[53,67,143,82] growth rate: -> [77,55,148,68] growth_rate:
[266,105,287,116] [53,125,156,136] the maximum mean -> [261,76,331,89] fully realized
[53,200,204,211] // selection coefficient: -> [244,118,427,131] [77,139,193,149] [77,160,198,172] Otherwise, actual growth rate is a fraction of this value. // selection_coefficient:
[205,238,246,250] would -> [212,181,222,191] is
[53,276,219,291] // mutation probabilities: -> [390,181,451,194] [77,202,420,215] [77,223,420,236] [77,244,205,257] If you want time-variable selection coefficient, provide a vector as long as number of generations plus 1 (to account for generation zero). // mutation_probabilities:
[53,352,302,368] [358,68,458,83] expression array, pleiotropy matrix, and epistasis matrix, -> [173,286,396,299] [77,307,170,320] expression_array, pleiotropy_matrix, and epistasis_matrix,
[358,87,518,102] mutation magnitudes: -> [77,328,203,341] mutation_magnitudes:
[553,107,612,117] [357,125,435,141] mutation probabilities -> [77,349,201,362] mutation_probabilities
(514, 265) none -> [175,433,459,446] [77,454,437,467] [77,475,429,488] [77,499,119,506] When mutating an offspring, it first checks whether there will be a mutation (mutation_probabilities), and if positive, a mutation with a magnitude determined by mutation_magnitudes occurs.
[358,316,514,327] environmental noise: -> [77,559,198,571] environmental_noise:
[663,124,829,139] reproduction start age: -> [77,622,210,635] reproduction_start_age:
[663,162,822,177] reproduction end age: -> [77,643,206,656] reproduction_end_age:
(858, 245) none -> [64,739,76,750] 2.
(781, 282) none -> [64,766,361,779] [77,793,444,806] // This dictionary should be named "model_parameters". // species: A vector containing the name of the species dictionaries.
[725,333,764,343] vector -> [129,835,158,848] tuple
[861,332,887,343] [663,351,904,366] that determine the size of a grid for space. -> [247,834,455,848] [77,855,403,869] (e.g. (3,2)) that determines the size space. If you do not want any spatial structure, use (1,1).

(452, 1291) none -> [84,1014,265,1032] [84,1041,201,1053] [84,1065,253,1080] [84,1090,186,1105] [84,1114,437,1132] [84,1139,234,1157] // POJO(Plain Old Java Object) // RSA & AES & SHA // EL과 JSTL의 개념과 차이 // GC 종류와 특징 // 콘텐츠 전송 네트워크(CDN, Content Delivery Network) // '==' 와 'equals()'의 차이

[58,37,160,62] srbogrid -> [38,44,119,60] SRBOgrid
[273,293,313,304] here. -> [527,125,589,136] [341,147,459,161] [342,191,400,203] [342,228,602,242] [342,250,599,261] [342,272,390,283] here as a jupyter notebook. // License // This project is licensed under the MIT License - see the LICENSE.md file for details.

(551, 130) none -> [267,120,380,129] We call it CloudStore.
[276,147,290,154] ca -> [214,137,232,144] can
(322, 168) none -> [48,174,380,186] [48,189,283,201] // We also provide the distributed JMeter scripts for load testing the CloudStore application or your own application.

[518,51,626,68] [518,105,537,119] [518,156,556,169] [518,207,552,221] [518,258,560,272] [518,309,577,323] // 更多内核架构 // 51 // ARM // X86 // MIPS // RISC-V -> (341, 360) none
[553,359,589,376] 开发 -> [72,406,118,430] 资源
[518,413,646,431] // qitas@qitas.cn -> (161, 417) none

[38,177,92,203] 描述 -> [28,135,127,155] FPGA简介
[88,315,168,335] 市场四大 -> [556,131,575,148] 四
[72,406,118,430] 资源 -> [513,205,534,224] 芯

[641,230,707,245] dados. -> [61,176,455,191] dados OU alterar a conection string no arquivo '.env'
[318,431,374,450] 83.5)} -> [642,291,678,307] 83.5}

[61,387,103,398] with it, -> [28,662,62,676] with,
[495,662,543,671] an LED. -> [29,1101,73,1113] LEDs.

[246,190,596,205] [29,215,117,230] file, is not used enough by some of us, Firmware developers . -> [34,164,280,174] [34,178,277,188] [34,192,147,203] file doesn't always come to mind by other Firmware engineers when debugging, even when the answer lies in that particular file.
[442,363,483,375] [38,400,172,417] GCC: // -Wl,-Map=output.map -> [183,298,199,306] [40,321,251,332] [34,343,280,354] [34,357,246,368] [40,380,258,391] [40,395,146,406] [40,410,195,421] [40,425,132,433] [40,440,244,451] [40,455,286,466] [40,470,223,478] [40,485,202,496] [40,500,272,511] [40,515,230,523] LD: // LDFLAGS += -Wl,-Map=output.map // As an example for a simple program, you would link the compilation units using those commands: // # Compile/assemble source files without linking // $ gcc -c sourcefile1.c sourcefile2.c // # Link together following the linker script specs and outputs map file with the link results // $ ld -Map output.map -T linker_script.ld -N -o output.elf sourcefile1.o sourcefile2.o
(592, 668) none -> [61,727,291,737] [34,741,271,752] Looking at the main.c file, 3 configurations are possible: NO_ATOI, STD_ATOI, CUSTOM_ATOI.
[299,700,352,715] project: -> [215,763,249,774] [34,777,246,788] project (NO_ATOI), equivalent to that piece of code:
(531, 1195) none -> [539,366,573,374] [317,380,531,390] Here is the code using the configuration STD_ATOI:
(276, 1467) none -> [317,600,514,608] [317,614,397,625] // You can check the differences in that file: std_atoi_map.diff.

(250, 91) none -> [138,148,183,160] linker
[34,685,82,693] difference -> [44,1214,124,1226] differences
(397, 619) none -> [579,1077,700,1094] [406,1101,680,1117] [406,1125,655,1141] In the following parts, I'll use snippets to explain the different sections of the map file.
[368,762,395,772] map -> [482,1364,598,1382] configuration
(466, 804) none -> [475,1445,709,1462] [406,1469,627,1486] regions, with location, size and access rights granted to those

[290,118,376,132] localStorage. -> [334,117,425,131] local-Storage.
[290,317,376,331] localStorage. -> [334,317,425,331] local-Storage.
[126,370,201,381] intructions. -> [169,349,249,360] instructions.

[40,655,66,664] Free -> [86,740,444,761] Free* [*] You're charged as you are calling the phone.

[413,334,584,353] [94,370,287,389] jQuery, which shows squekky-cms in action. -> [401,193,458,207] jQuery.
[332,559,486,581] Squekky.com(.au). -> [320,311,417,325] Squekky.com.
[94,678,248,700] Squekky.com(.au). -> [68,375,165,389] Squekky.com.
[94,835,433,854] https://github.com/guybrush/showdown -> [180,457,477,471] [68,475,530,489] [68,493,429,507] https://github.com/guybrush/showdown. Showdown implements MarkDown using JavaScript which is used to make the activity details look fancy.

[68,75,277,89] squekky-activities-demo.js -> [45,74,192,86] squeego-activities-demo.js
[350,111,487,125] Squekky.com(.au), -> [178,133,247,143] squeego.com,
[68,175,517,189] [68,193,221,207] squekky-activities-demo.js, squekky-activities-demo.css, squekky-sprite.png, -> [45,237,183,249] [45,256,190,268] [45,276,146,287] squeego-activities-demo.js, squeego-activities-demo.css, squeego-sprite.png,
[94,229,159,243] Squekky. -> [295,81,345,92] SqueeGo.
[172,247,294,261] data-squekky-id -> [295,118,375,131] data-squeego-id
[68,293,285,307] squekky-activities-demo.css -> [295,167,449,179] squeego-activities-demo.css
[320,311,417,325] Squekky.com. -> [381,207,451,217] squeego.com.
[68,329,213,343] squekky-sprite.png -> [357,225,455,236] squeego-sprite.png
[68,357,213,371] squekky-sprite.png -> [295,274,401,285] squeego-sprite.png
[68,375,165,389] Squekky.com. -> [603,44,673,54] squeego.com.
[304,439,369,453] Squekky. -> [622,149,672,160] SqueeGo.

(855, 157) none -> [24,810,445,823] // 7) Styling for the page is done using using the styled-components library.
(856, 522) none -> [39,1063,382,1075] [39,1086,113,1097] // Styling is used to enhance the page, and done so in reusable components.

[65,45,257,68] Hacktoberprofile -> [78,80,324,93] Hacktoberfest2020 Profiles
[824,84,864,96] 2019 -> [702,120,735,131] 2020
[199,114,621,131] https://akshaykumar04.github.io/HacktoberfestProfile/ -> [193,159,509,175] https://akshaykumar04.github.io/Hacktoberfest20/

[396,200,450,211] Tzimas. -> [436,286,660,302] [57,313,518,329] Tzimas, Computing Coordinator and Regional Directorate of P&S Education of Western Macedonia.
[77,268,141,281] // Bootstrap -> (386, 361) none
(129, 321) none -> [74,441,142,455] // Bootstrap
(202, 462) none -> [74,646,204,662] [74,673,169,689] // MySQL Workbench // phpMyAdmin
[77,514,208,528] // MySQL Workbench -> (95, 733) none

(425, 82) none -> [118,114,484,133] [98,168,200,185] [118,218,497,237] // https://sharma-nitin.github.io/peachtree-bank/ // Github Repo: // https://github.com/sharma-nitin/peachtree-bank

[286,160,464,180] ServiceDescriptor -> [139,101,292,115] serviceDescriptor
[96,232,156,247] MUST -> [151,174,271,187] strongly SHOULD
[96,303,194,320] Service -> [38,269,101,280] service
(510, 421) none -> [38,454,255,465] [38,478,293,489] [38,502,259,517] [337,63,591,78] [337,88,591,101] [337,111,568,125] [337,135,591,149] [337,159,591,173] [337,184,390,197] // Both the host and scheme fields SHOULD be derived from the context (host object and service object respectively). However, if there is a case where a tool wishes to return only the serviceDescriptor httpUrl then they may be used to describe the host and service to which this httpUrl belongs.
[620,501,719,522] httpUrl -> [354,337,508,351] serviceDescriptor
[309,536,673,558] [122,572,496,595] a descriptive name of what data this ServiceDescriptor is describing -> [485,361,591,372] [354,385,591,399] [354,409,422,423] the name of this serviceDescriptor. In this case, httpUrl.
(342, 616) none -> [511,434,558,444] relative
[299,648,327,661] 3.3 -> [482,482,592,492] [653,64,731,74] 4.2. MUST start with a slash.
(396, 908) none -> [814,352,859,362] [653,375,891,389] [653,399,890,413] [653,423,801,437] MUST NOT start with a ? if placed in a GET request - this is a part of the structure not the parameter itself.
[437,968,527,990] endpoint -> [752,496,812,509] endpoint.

EXERCISE:
The expected output is the exact run of lines from the start of the entries through the line with "[266,105,287,116] [53,125,156,136] the", inclusive.

EXPECTED ANSWER:
[53,67,143,82] growth rate: -> [77,55,148,68] growth_rate:
[266,105,287,116] [53,125,156,136] the maximum mean -> [261,76,331,89] fully realized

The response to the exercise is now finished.